▶ **Exercise requirements**:
What you return should be the lines from the one with "html: <div> <div>" through the one with "html: <p>You can" in the data below, reproduced exactly with both ends, and no pictures at all.

▶ **Provided entries**:
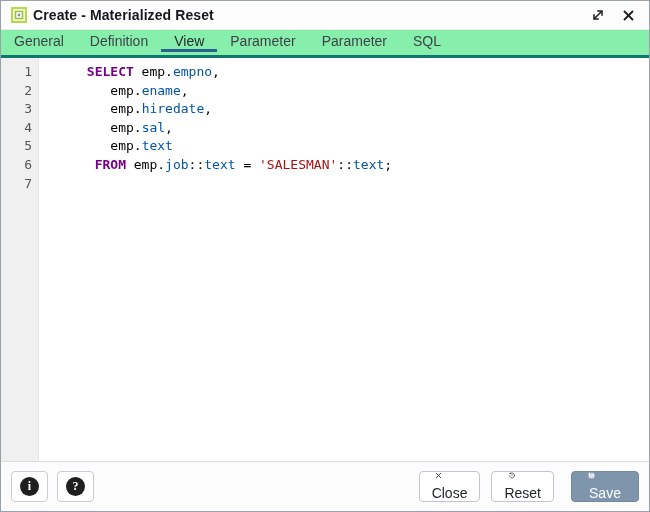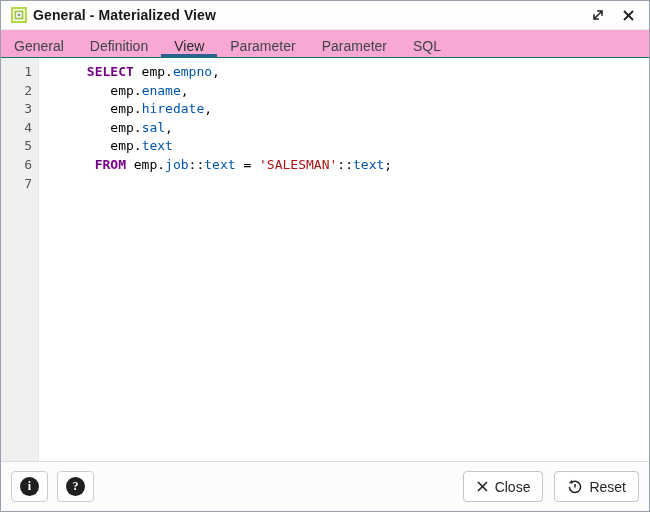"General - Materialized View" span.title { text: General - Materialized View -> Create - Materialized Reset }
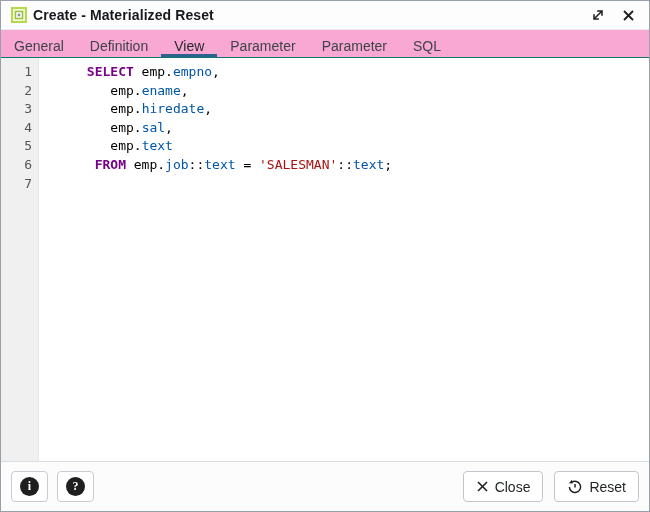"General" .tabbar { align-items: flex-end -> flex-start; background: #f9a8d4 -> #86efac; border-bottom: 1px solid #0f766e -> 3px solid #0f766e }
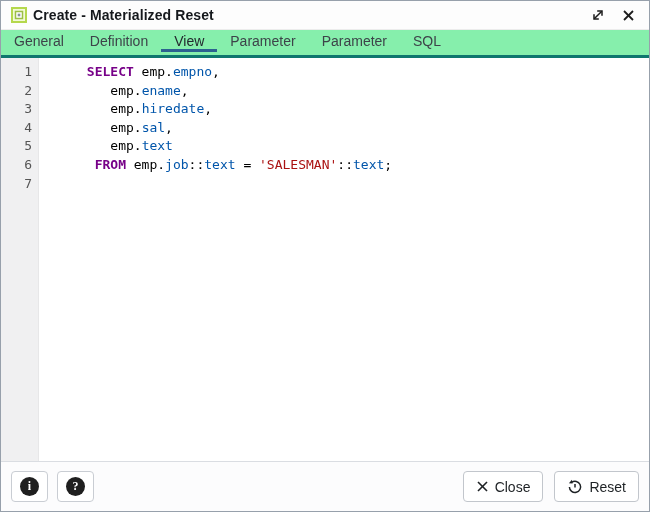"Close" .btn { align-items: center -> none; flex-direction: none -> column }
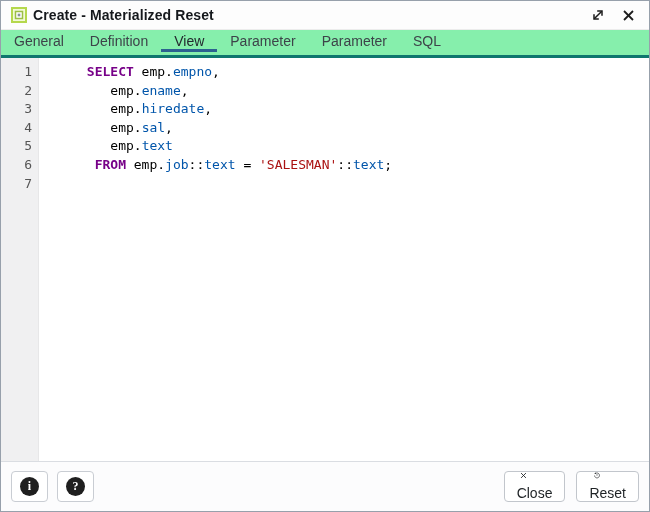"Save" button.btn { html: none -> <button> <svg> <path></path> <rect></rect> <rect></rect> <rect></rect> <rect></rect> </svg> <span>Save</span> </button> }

...

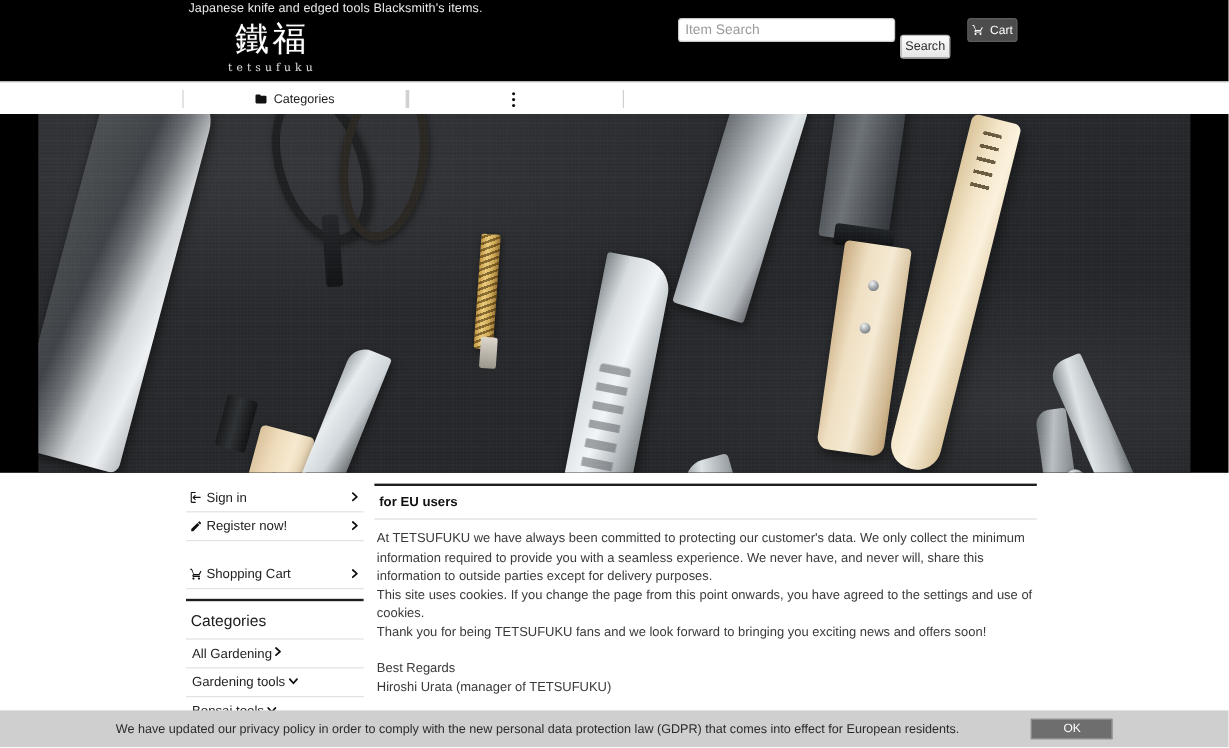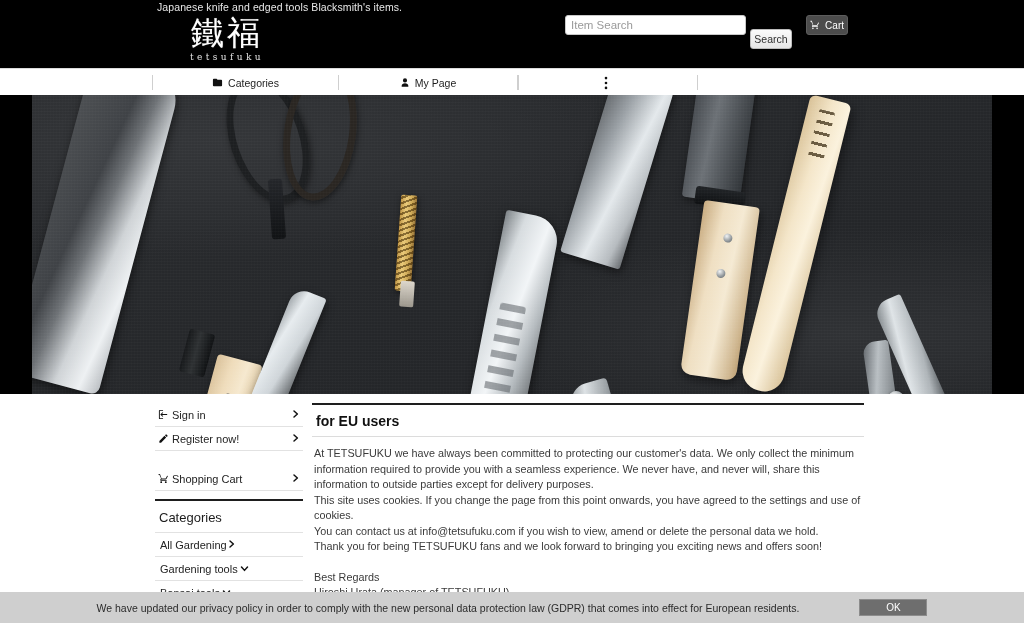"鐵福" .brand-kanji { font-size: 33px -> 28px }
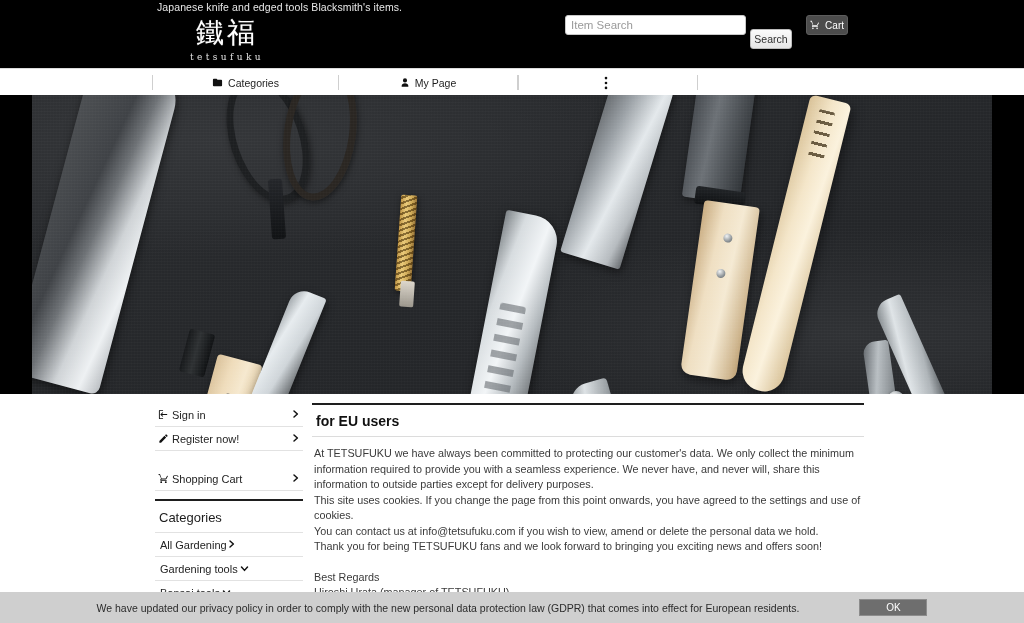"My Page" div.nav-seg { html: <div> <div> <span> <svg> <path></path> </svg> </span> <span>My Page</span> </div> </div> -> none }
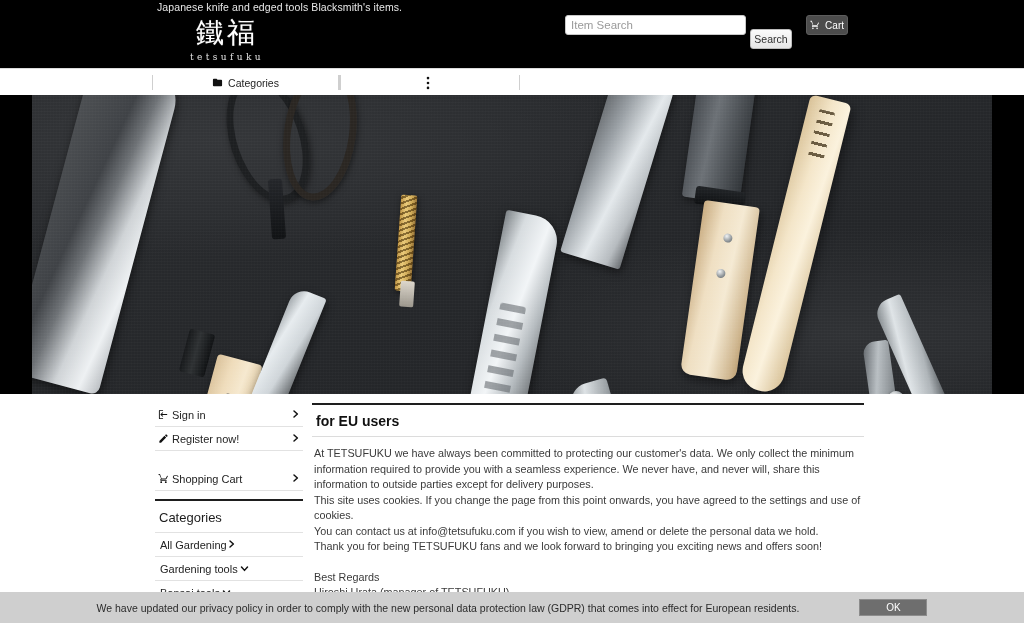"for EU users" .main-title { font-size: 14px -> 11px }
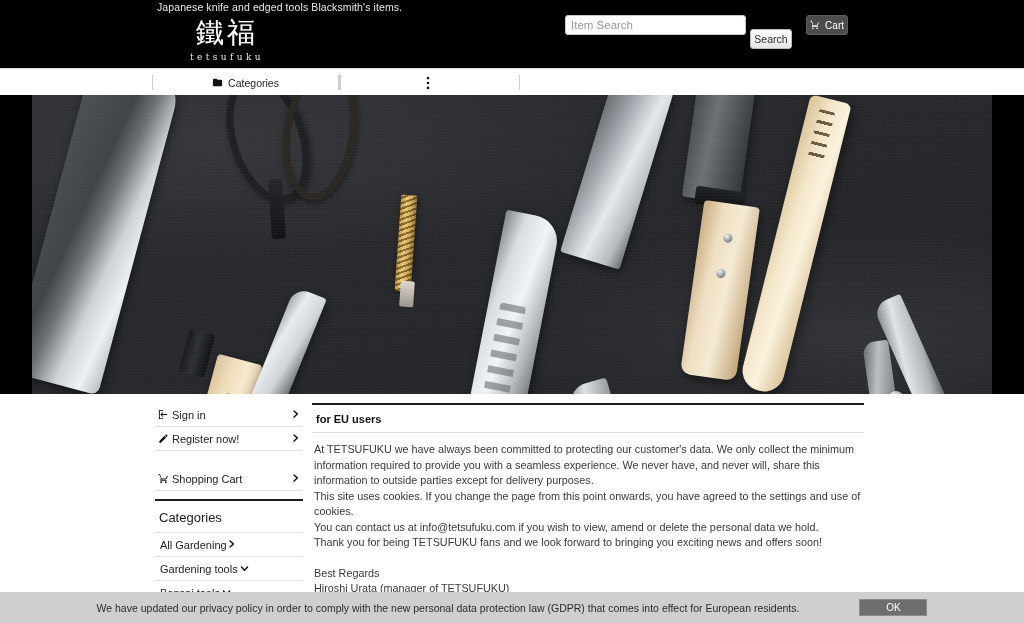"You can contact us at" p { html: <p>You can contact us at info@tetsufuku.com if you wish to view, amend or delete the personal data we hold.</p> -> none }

▶ **Exercise output**:
"My Page" div.nav-seg { html: <div> <div> <span> <svg> <path></path> </svg> </span> <span>My Page</span> </div> </div> -> none }
"for EU users" .main-title { font-size: 14px -> 11px }
"You can contact us at" p { html: <p>You can contact us at info@tetsufuku.com if you wish to view, amend or delete the personal data we hold.</p> -> none }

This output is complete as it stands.